Greetings from the network nation. In keeping with the
informality which is (at least partly) in keeping with one of the stated
purposes of EJournal, I'd like to explore two related, though for the
sake of clarity best kept distinct, issues which might be interesting to
the readership (which is what?? an interesting question in itself,
better suited to the survey inclined?).

First, though, a quick precis of my background will make my interest in
these topics more clear. MA in English Literature and writing from
Univ. of Michigan, with BA minor in Philosophy. 15 years experience in
the media business: starting with advertising typography and mechanical
production; industrial multi-media (slide shows, theater/trade shows,
videotape) as designer, writer, producer; information design (slides
mostly) for financial, biotech, computer and telecommunications;
interactive software and hypertext design and production. I list this
not as some ticketpunching, credential-waving exercise, but to give a
sense of what experience drives the following concerns.

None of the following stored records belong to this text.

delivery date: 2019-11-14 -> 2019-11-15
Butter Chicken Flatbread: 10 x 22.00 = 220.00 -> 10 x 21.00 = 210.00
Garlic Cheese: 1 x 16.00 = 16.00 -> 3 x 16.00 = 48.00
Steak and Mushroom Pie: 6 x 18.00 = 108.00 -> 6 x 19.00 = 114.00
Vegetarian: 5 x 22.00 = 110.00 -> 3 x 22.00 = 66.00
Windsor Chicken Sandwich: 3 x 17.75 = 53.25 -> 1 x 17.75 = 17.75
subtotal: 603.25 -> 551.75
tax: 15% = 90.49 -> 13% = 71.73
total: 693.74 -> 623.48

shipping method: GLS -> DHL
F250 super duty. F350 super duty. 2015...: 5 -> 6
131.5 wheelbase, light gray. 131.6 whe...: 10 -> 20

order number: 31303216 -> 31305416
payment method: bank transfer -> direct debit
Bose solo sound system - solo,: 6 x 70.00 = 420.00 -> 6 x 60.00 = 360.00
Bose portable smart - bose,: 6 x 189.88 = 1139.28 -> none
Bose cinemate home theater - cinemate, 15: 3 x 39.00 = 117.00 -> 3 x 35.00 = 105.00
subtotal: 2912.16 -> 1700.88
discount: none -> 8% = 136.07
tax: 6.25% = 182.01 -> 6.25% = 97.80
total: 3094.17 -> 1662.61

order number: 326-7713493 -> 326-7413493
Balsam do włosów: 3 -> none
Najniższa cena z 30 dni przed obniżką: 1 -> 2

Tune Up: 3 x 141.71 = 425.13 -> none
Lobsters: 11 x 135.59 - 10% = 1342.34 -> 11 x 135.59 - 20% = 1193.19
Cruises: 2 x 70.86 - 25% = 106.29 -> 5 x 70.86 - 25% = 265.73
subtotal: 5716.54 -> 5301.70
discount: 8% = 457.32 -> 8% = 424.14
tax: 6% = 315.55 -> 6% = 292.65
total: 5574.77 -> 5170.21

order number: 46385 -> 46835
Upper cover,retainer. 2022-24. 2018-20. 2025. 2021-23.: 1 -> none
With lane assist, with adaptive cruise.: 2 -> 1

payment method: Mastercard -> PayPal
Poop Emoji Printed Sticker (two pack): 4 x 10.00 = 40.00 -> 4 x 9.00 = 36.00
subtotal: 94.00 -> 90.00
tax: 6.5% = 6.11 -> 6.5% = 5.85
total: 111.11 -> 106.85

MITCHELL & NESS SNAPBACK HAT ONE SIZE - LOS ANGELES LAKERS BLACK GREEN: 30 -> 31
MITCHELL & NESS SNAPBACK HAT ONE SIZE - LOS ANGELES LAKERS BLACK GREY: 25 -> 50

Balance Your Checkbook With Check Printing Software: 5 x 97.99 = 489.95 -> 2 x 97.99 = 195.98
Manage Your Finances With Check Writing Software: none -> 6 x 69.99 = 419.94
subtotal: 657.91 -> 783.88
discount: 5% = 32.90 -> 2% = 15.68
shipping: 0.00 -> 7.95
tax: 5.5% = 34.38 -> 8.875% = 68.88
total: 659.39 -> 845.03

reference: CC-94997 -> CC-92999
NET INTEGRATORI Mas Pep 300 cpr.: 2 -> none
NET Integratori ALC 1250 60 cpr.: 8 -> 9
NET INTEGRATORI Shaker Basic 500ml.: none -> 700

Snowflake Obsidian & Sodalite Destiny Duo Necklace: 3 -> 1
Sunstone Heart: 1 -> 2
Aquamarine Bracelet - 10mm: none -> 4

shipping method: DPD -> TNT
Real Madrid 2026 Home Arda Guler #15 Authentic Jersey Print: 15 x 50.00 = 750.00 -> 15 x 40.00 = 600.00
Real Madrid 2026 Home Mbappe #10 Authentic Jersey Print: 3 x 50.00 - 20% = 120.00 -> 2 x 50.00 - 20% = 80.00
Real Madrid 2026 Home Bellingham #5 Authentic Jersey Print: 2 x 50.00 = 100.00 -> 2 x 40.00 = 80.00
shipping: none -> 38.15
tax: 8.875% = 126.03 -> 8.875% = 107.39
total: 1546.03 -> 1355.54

I'd be interested in seeing EJournal address in some form two issues
that over time have come to concern me more and more:

1.) A consideration of the ways in which formal narrative structure
might be adapted to or expanded by the capabilities provided by
interactive software platforms. Hypertext linking, interactive
"front-ends," direct manipulation of view point are a few of the new
capabilities available to the author of narrative fiction. I've built
several of these to varying degrees of sophistication. I've also been
working on a more formal article and/or essay along these lines. In its
best-realized form this article would itself be a hypertext, including
examples of the kinds of interfaces described. But, in order for this
to happen we'd (in the generic sense) have to confront the second of my
concerns... [line 414]

2.) Is ANYBODY else out there as frustrated (to the point of beating my
head against the monitor) by the absolute paucity of communication tools
*actually* available to the _cyberspace_ communicator? :-(

Look at this last sentence...what a pathetic arsenal of communication
tools. And that pretty much exhausts what's available! This in a world
that gives any user of any reasonably-competent word processor scaleable
typefaces, embedded graphics, at least simple text linking. Yet the
instant you want to make that "document" available to others on-line all
the meaning inhering in anything other than raw ASCII text gets stripped
away. Put it on the wire and instantly we all become visually
disadvantaged (and I wouldn't be afraid to propose perhaps in some way
intellectually-mangled also).

A single example: the typographic industry spent several hundred years
developing the _technic_ and the _technique_ to accomplish quite subtle
feats of explicit and implicit communication, only to find that at the
very moment the means became available to distribute that artifact in
ways that would enrich all of us...it was all taken away. "The Lord
giveth and the Lord taketh away." I hope that I'm not the only one on
whom the irony is not lost. Just as a simple metaphor, the kinds of
academic publications that form the community of which EJournal is some
(slightly renegade?) part are very conservative in general typographic
and visual convention, extremely formal understates it, yet even they
make use of a much broader range of cognitive clues, tools, and devices
than does EJournal. I'm absolutely not arguing for the kind of
wacked-out layout and typography you might see in "Mondo 2000" or "The
Face," nor am I delivering any particular critique of EJournal (except
as it provides an example of my point). But there are so many subtle
aids to understanding that can't be crushed into the "ASCII cage."
Reminds me of the story about the kindergarten teacher who began to find
it difficult to talk to adults, so atrophied had the intellectual skills
become.

Until this loss of capability is acknowledged and remedied it seems to
me (with my particular view of how the medium can be used) that much of
the breathless discussion of millenarian impact is pretty hollow. Until
we fix this "loss of band-width" we're only talking about distribution,
not revolution...or at best a revolution hand-delivered, like 1848. At
a cognitive level we might consider the ways in which the restricted
vocabulary (in the larger sense I'm arguing for) offered by cyberspace
as it currently exists is in fact "dumbing down" our discourse. Or the
political implications of islands of capability (IBM vs. Mac vs. NEXT
vs. whatever) which, if able to communicate at all, have to do so by
stripping out all strictly non-textual, non-linear clues/cues before the
words can pass the border. Pretty Stalinist? [line 461]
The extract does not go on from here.